Silvio Messinetti
La composizione delle liste in Calabria (ma anche in Toscana e Piemonte) sta diventando una vera via crucis per Sinistra ecologia e libertà.
Due anni fa Nichi Vendola si recò a Cosenza per un comizio elettorale. Era piuttosto irato quel giorno di primavera, reduce dalla tappa di Crotone dove si sarebbe rifiutato persino di tenere il comizio, poi svoltosi regolarmente (dinanzi ad una piazza semivuota) solo grazie alle pressioni del suo braccio destro, Ciccio Ferrara. L’accoglienza nel capoluogo bruzio, invece, allora fu diversa: piazza Kennedy gremita, applausi scroscianti e ovazioni festanti. A far gli onori di casa, Enzo Paolini, il re delle cliniche private e presidente dell’Aiop, già avvocato di Giacomo Mancini e candidato sindaco per Sel alle comunali di Cosenza. Accanto a lui Evelina Catizone detta Eva, un tempo assessore nella giunta Mancini e già sindaco di Cosenza un decennio fa.
Due anni dopo invece in città si sente tutt’altra musica: i cerimonieri di allora cambiano maschera, e si trasformano in grandi accusatori.
Enzo Paolini, che sperava in una candidatura malgrado non abbia partecipato alle primarie, ha avviato una raccolta di firme da consegnare ai dirigenti nazionali, mentre Eva Catizone (arrivata seconda alle primarie), infuriata, ha preso carta e penna e si è dimessa dalla presidenza nazionale del partito.
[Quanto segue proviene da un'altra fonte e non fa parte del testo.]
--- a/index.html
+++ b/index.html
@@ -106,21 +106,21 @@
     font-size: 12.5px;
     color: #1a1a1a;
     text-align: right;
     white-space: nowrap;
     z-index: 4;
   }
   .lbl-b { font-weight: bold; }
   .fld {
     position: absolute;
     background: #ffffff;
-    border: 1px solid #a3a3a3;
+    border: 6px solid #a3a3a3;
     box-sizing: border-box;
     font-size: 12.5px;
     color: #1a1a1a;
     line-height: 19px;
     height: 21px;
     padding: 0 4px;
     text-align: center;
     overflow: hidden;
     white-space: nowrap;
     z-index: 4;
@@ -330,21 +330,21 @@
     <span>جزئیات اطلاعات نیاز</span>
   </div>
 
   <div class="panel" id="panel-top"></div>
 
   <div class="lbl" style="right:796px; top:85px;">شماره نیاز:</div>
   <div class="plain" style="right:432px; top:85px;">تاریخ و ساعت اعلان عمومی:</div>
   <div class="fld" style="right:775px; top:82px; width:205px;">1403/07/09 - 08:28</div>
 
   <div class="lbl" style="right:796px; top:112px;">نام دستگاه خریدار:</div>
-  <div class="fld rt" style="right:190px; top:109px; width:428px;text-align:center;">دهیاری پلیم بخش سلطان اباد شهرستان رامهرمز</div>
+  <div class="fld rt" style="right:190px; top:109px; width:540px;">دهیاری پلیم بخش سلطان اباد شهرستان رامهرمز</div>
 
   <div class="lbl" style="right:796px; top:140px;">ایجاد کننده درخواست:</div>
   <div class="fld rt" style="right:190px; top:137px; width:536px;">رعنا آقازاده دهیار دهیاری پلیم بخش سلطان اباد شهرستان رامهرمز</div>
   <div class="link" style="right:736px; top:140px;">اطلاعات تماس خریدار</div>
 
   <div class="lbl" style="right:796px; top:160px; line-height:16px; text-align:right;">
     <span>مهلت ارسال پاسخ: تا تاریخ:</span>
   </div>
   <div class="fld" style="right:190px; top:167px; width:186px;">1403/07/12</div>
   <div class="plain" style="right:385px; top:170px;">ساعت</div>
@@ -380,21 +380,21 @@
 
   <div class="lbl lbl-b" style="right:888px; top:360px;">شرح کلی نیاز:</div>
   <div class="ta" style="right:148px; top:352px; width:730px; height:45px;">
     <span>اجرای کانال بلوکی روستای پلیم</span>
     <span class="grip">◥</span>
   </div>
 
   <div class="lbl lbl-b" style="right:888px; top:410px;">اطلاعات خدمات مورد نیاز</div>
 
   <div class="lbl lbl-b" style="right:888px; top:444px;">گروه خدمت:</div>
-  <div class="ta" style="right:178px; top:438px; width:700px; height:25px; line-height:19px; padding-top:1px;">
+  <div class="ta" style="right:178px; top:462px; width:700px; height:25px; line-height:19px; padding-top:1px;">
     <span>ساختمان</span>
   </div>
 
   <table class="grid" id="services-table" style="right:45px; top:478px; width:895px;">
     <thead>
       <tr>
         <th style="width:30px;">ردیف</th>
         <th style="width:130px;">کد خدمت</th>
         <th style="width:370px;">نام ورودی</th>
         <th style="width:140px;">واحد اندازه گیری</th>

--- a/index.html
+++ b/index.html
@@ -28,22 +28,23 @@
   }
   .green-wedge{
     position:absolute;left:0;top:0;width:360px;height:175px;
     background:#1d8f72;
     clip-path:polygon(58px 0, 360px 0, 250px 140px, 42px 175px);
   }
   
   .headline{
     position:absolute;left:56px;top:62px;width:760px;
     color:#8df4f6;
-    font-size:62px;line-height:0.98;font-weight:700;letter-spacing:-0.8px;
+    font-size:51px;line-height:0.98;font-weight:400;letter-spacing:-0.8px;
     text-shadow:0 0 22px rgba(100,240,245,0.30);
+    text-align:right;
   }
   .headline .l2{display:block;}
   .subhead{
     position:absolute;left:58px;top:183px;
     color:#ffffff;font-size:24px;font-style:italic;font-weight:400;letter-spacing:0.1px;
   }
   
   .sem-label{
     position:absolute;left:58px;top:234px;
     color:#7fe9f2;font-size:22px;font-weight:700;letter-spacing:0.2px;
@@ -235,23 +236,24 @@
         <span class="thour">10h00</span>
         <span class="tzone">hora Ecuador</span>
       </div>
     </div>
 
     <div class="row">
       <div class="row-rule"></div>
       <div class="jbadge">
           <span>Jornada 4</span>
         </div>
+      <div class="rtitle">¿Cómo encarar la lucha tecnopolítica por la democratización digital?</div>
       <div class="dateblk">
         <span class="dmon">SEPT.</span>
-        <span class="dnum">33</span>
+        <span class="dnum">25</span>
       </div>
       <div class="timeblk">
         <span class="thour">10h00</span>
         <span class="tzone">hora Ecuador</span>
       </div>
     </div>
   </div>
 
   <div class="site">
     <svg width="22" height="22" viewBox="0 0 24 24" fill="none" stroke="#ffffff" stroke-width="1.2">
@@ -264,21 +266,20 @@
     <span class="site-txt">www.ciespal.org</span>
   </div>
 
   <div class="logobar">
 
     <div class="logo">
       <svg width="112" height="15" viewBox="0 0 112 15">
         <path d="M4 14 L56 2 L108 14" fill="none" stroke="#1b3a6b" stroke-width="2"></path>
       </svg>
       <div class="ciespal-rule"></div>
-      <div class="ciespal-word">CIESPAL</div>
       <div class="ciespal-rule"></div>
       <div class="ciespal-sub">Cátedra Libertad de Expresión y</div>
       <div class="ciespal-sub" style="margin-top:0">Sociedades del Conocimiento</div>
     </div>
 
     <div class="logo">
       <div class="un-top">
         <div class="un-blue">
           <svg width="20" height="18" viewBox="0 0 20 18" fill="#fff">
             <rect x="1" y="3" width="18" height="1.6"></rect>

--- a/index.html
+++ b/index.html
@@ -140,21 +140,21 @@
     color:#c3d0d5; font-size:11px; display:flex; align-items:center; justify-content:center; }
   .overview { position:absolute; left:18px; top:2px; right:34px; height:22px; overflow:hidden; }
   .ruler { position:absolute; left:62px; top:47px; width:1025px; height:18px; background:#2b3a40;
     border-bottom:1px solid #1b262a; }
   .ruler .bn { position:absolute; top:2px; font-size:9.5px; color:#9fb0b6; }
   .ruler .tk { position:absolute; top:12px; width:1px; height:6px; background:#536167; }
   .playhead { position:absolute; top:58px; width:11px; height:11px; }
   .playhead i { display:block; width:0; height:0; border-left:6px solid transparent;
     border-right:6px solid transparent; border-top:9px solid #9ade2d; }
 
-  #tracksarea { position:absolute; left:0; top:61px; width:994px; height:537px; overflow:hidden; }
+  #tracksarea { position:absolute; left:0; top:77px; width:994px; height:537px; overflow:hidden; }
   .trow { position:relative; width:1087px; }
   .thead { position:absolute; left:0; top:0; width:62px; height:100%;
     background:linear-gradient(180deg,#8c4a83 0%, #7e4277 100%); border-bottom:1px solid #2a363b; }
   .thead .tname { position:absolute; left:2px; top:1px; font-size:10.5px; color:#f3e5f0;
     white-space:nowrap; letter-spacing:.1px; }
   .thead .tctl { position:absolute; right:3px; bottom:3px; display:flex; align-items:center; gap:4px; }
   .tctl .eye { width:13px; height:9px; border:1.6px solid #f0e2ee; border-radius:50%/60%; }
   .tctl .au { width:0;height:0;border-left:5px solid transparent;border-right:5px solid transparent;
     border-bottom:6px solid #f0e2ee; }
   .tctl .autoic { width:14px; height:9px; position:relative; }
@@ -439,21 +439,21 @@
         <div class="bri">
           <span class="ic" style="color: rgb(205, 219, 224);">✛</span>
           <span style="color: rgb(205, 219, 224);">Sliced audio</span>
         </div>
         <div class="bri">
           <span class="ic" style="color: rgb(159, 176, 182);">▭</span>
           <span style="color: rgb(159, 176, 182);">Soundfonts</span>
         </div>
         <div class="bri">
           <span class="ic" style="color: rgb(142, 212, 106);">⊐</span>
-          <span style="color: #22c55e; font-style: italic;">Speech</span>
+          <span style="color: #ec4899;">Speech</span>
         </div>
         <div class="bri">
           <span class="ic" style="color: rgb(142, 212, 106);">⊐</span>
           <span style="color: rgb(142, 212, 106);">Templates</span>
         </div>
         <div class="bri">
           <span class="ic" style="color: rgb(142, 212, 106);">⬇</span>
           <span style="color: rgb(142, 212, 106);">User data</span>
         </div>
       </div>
Uno strappo in piena regola, in quanto «stanca per il perpetrarsi di certi riti, per la deriva che sta assumendo Sel».
Quella di Catizone non è una rinuncia al posto in lista al senato (seconda dietro la candidatura di prestigio di Ida Dominijanni) ma una decisione plateale «perché in politica la forma è anche sostanza». Ma la questione è anche e soprattutto di «ciccia». Perché Catizone sembrerebbe ormai fuori dai giochi, estromessa dalle papabili dopo il rimescolamento in Toscana dove la rivolta degli iscritti ha riportato tra i capilista i vincitori delle consultazioni interne al partito.
In terra toscana, infatti, almeno inizialmente, era stata inserita la stessa Dominijanni, che in caso di elezione avrebbe potuto optare per il seggio toscano lasciando libero quello calabrese. Ora invece Catizone è praticamente fuori dai giochi e, non potendo far altro, si è sfogata prima sui social network («un femminicidio» lo ha definito), e poi con la lunga missiva inviata a Vendola in cui ha comunicato la sua autosospensione «perché le istituzioni politiche che sono stata chiamata a rappresentare oggi mi appaiono farlocche, del tutto finte, perché svuotate di contenuto e poiché non condivido la piega verticista che stiamo assumendo».
Una bagarre, dunque, tra notabilato locale e direzione nazionale. L’uomo forte dei vendoliani cosentini è Ferdinando Aiello, reduce da un bagno di voti (quasi 8mila) alle primarie del 29 dicembre. Consigliere regionale eletto nelle liste di Rifondazione, dopo un mese dalla proclamazione abbandonò il partito di Ferrero per passare armi e bagagli a Sel, e costituire un gruppo in Regione (con lui unico membro) ma non sotto le insegne vendoliane bensì in quelle nuove di «Progetto Democratico», forse per avere accesso ai fondi. Ora è capolista alla camera, dietro Vendola, e con un piede già dentro Montecitorio. Ma, non pago, vuol piazzare anche i suoi compagni, Paolini e Catizone. Il rischio è che a rimetterci in questa disfida tra centro e periferia sia il partito intero. In discesa nei sondaggi.